March 26, 2026 · 13 min read

How to Deploy an AI Agent to Production: VPS, Docker & Serverless (2026)

Your agent works on your laptop. Great. Now how do you make it run 24/7 without you babysitting it? Deployment is where most AI agent projects die — not because the agent doesn't work, but because nobody figured out how to keep it running reliably.

This guide covers three deployment approaches (VPS, Docker, serverless), with real configs, cost breakdowns, and the monitoring you need to sleep at night while your agent works.

Choosing Your Deployment Model

Approach Best For Monthly Cost Complexity Always-On?
VPS (bare metal) 24/7 autonomous agents $5-20 Medium Yes
Docker + VPS Reproducible, multi-agent $10-30 Medium-High Yes
Serverless (Lambda/Cloud Run) Event-triggered agents $1-50 (pay-per-use) Low-Medium No (triggered)
Managed platforms No-ops teams $20-200 Low Varies

Option 1: VPS Deployment (What We Use)

The simplest path to a 24/7 agent.
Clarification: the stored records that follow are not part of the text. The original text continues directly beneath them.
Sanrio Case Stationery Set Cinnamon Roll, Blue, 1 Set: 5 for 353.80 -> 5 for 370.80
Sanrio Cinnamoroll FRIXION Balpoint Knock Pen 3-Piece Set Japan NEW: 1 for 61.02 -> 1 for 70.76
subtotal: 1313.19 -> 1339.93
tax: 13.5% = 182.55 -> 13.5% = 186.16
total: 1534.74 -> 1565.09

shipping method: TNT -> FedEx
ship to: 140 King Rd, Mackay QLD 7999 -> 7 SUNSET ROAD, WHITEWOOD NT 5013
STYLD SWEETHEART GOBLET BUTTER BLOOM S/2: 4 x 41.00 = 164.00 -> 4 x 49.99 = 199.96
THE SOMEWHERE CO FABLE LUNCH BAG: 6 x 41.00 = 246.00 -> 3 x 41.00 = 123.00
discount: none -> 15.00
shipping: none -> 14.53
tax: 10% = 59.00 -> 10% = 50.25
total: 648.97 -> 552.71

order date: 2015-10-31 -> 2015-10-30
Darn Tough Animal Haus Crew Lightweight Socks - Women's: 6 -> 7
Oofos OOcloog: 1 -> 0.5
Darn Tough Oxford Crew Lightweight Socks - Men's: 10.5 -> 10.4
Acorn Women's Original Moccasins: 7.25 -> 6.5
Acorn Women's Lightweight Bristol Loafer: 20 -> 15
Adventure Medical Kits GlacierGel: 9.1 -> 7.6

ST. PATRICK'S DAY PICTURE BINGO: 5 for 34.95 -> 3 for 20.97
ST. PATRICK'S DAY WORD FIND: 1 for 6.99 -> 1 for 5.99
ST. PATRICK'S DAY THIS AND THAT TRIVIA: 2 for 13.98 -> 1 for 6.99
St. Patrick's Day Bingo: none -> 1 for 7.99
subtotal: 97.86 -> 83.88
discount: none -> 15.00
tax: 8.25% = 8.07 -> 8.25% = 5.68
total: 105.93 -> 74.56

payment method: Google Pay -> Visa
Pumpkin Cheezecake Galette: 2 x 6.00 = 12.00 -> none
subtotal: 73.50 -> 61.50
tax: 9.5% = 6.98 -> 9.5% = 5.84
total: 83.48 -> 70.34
Rent a virtual server, install your agent, set up a process manager, and let it run.

Step 1: Choose a VPS Provider

Provider Cheapest Plan Specs Best For
Hetzner $4.50/mo 2 vCPU, 4GB RAM, 40GB SSD Best value in EU
DigitalOcean $6/mo 1 vCPU, 1GB RAM, 25GB SSD Simple UI, good docs
Vultr $6/mo 1 vCPU, 1GB RAM, 25GB SSD Global locations
Contabo $6.50/mo 4 vCPU, 8GB RAM, 50GB SSD Most specs per dollar
What Paxrel uses: A Hetzner CX22 ($5.50/mo) with 2 vCPU, 4GB RAM. Runs our full agent stack: newsletter pipeline, social media automation, web scraping, and Reddit karma builder — all on one server.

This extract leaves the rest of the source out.